• **AIM OF THE EXERCISE**
Your copy should start at the line with "html: <div><span>Он вышел" and end at the line with "html: <div><span>Но </span><span>🐱</span><span>" in the data below. Transcribe only those lines, exactly, pictures excluded.

• **RECORDS TO PROCESS**
++++++

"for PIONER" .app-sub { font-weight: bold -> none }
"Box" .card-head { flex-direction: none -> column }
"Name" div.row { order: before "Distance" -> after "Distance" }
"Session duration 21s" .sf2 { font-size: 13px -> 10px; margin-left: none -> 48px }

++++++

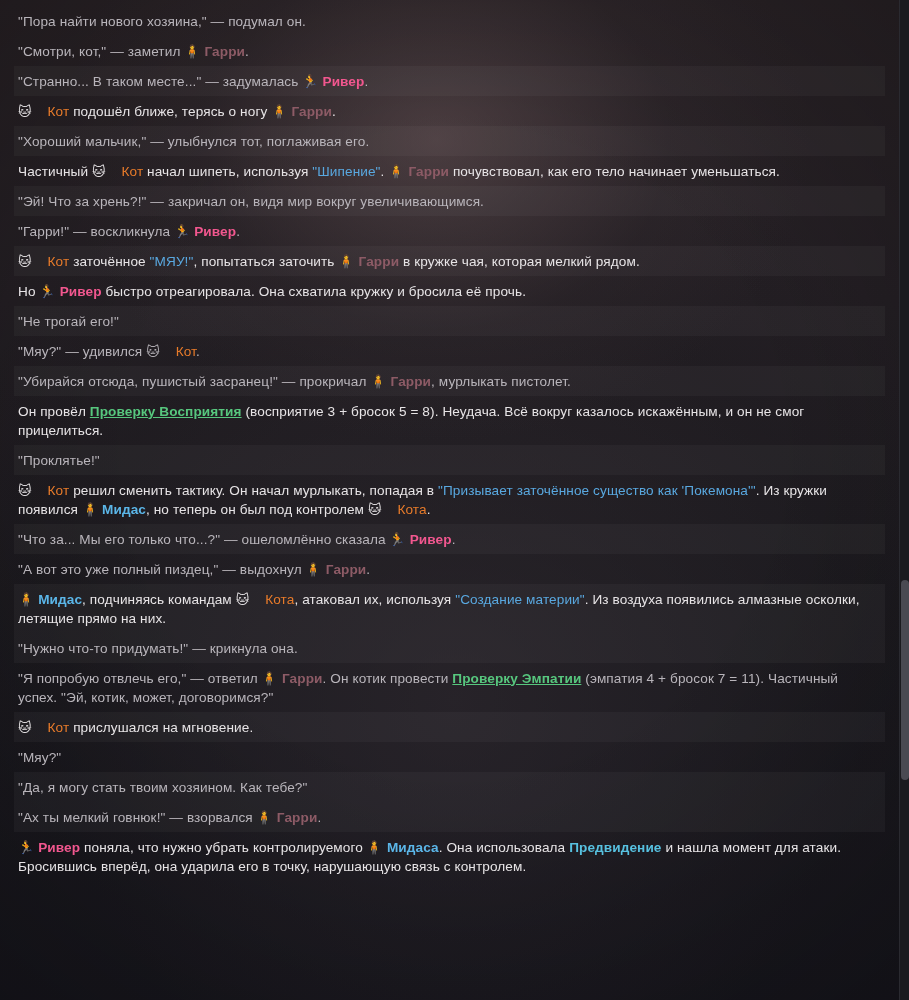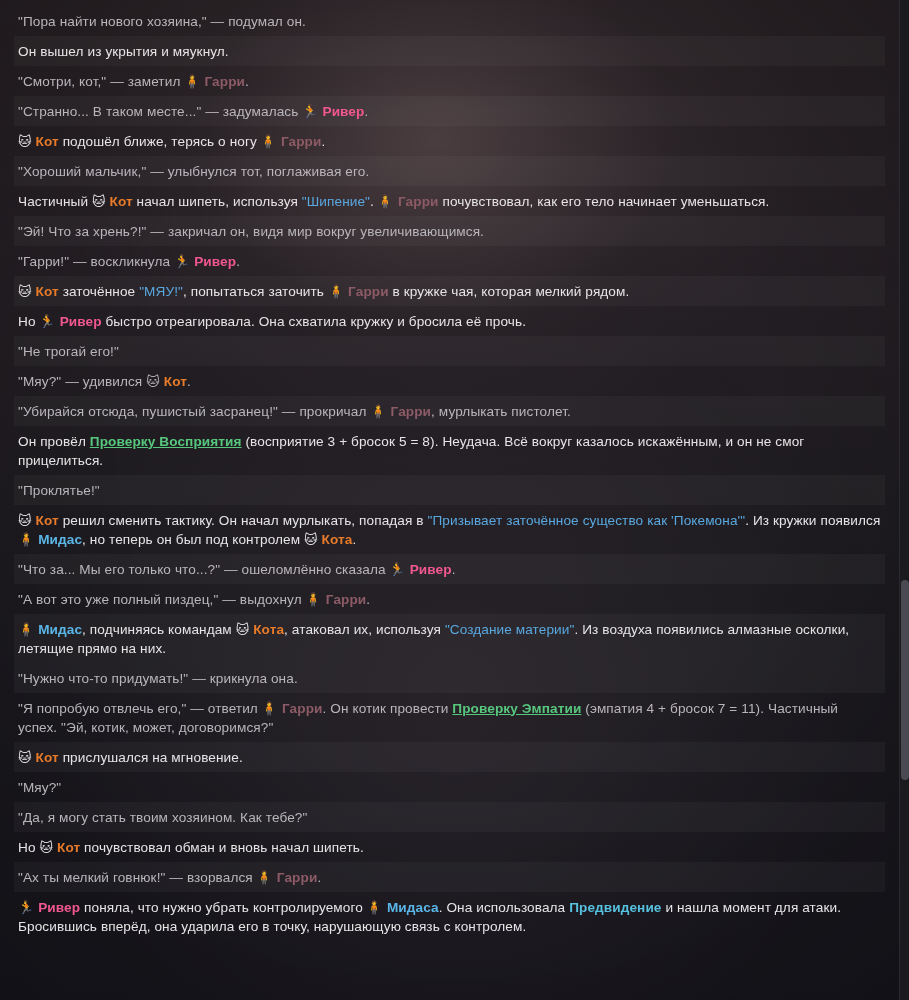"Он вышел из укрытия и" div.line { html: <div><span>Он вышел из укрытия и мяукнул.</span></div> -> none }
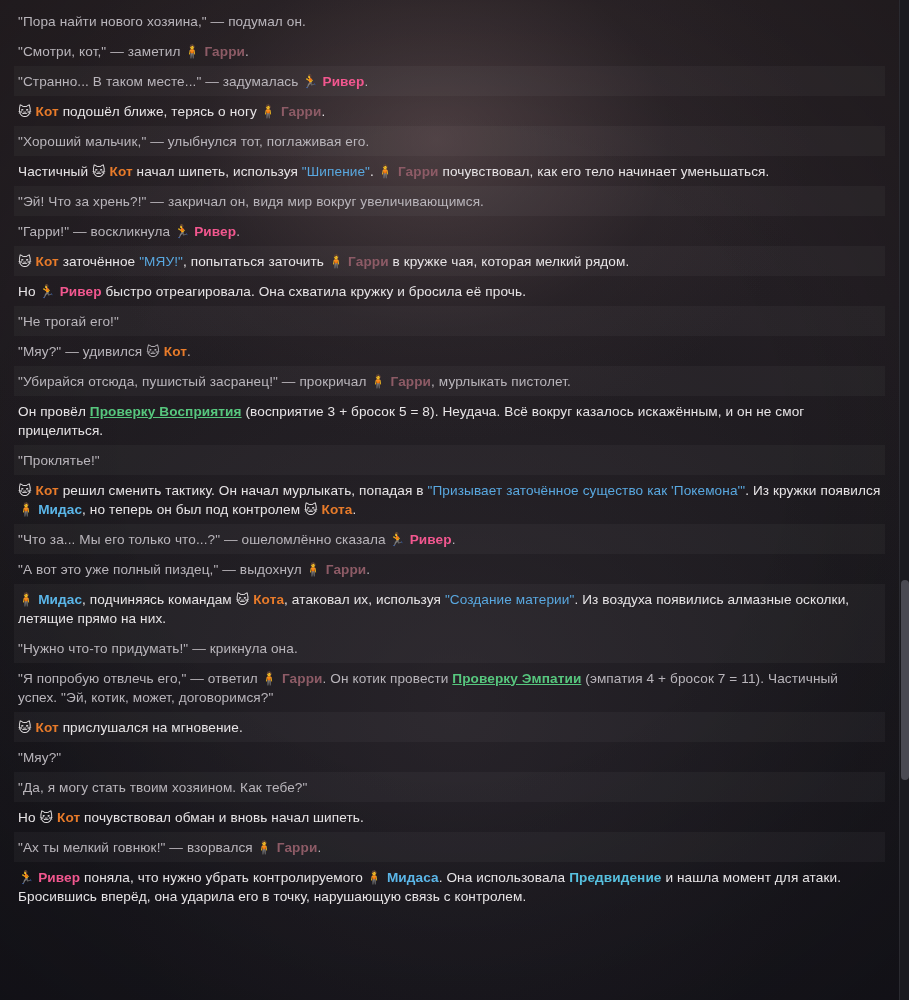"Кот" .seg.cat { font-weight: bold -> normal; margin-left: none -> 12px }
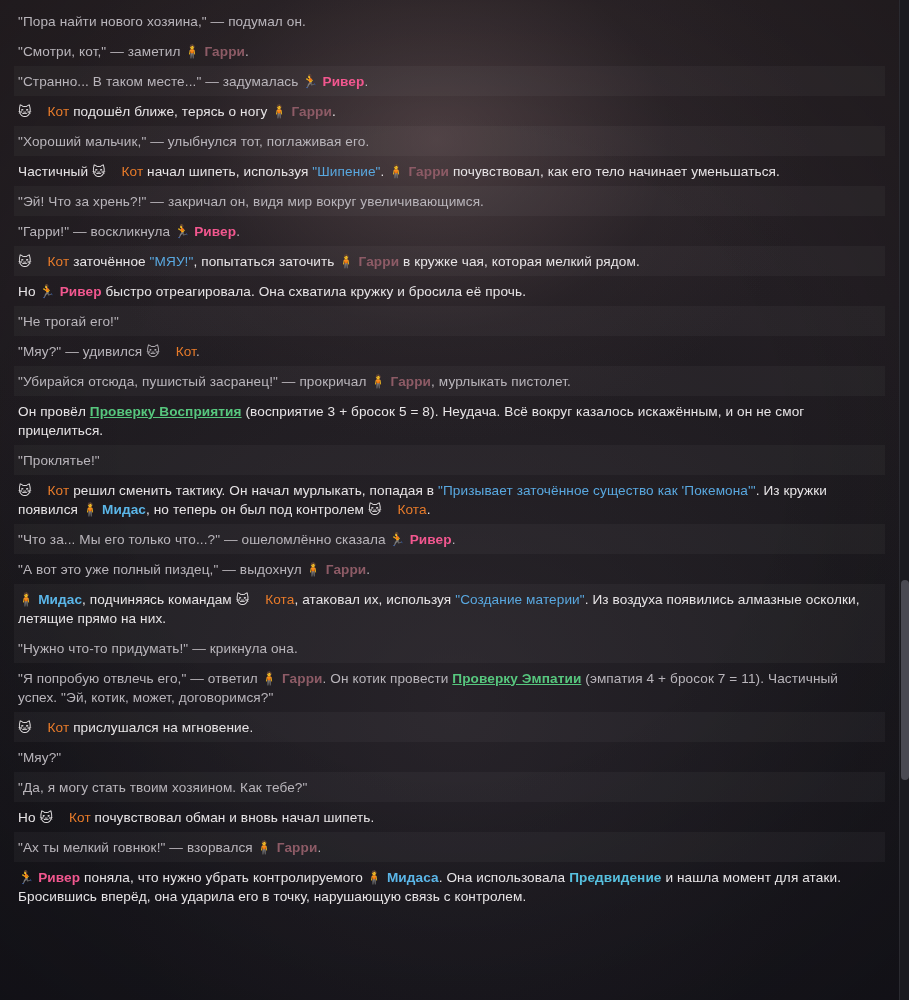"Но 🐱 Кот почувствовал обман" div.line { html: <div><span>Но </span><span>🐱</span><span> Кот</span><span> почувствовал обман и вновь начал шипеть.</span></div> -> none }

++++++

• **REPLY TO THE TASK**
"Он вышел из укрытия и" div.line { html: <div><span>Он вышел из укрытия и мяукнул.</span></div> -> none }
"Кот" .seg.cat { font-weight: bold -> normal; margin-left: none -> 12px }
"Но 🐱 Кот почувствовал обман" div.line { html: <div><span>Но </span><span>🐱</span><span> Кот</span><span> почувствовал обман и вновь начал шипеть.</span></div> -> none }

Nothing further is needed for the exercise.